Hinzu kamen Reden von Vorgesetzten und Schülerinnen, Politikern und Eltern sowie Kollegen, bei denen deutlich wurde, wie hochgeschätzt Sr. Vestina ist. Niemals klang durch: Endlich geht sie. Vielmehr gab es am Schluss "weinende Herzen", von den Schülerinnen tänzerisch dargestellt. Sie wollte keine Geschenke, sondern Spenden für ein Projekt in Togo. Es gab auch viele symbolische Gaben: Ein Körbchen Vergissmeinnicht, einen Wellness-Gutschein für Bad Wörishofen oder Umarmungen, ja sogar Wangenküsschen vom Bürgermeister.
"Sr. Vestina ist keine Frau der großenWorte", sagte Sr. Helene Binder, Generalpriorin der Benediktinerinnen der Anbetung. Dafür sei Sr. Vestina eine aufmerksame Zuhörerin. Sie höre auch, was nicht gesagt werde. "Sie hat ein hörendes Herz", eine emotionale Intelligenz und ein Gedächtnis, das sie in die Lage versetze, ehemalige Schülerinnen auch nach 30 Jahren mit Namen anzusprechen. Der respektvolle Umgang miteinander stehe für sie an erster Stelle. Sr. Vestina sei nie heftig gewesen, nie grob oder hart im Urteil, sondern feinsinnig, ruhig und voller Demut. Getragen worden sei sie von einem unerschütterlichen Gottvertrauen. Auf Lob reagiere sie mit dem Satz: "Ich habe nichts Besonderes getan. Ich habe getan, was zu tun war. Das macht ihre Größe aus."
Sr. Vestina hatte die Schule, an der sie über 50 Jahre Lehrerin für Englisch und Geschichte war, selbst besucht. Sie wurde vor über 30 Jahren Schulleiterin, hatte 20 Jahre lang Beatrix Kröninger als Konrektorin. Sie ist ihre Nachfolgerin. Die Feier trug ihre Handschrift.

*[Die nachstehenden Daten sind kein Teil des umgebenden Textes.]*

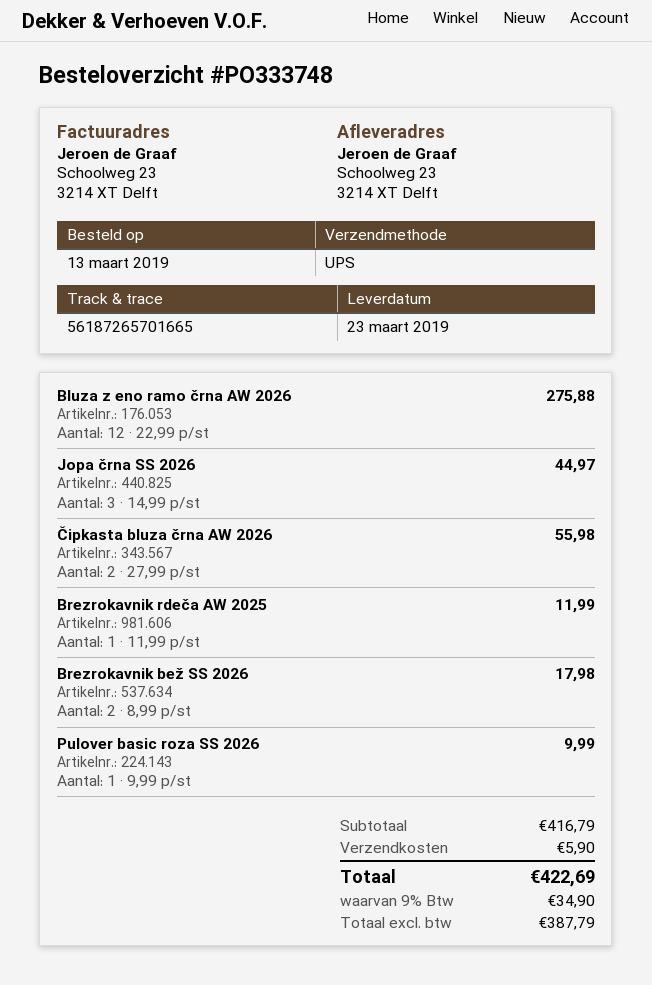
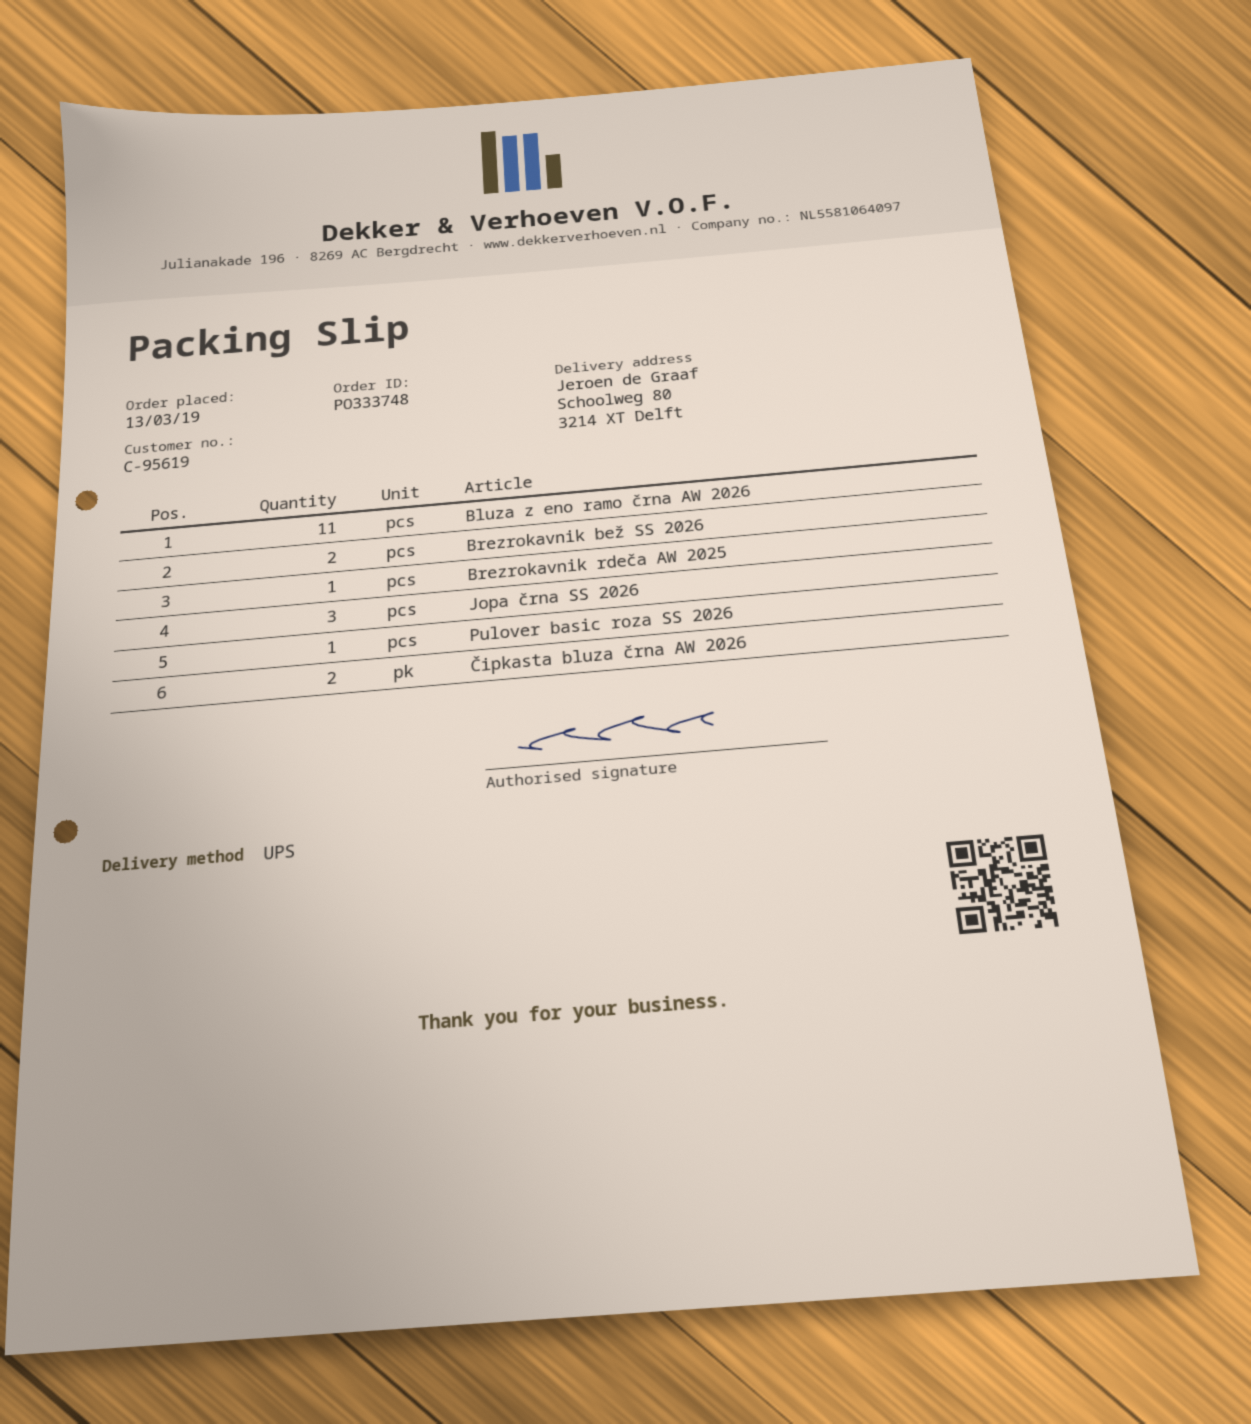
ship to: Schoolweg 23, 3214 XT Delft -> Schoolweg 80, 3214 XT Delft
Bluza z eno ramo črna AW 2026: 12 -> 11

Bernhard Aschenbrenner, Vertreter des Ministeriums, nannte Neustift "eine Perle in der niederbayerischen Schullandschaft". Sr. Vestina habe die Schule erfolgreich gemacht. Dunja Müller, Vertreterin des Kath. Schulwerks in Bayern, wusste, dass Sr. Vestina mehr als 2000 Schülerinnen ins Leben entlassen hatte; ihnen den richtigen Weg in die Zukunft gezeigt, wie Bürgermeister Stefan Lang sagte.
Landrat Franz Meyer stellte fest, Sr. Vestina stehe wie keine andere für ein Leben mit, in und für die Schule. MdL Walter Taubeneder: "Gibt es den idealen Schulleiter? Sr. Vestina kommt dem ganz nahe." Neun Mütter des Elternbeirats überreichten kleine Geschenke, ein Großteil der 23 Lehrer (darunter noch vier Klosterschwestern) sagten in einem Lied "Danke für die viele Zeit, die Sie uns geschenkt haben." Die Fördervereinsvorsitzende meinte, sie würde jederzeit gerne wieder auf die Schule gehen.
Auch wenn ihr der Abschied schwerfalle, meinte Sr. Vestina am Schluss, so sei sie erfüllt von tiefer Dankbarkeit. Sie dankte Gott für alles Gute, das er ihr geschenkt habe.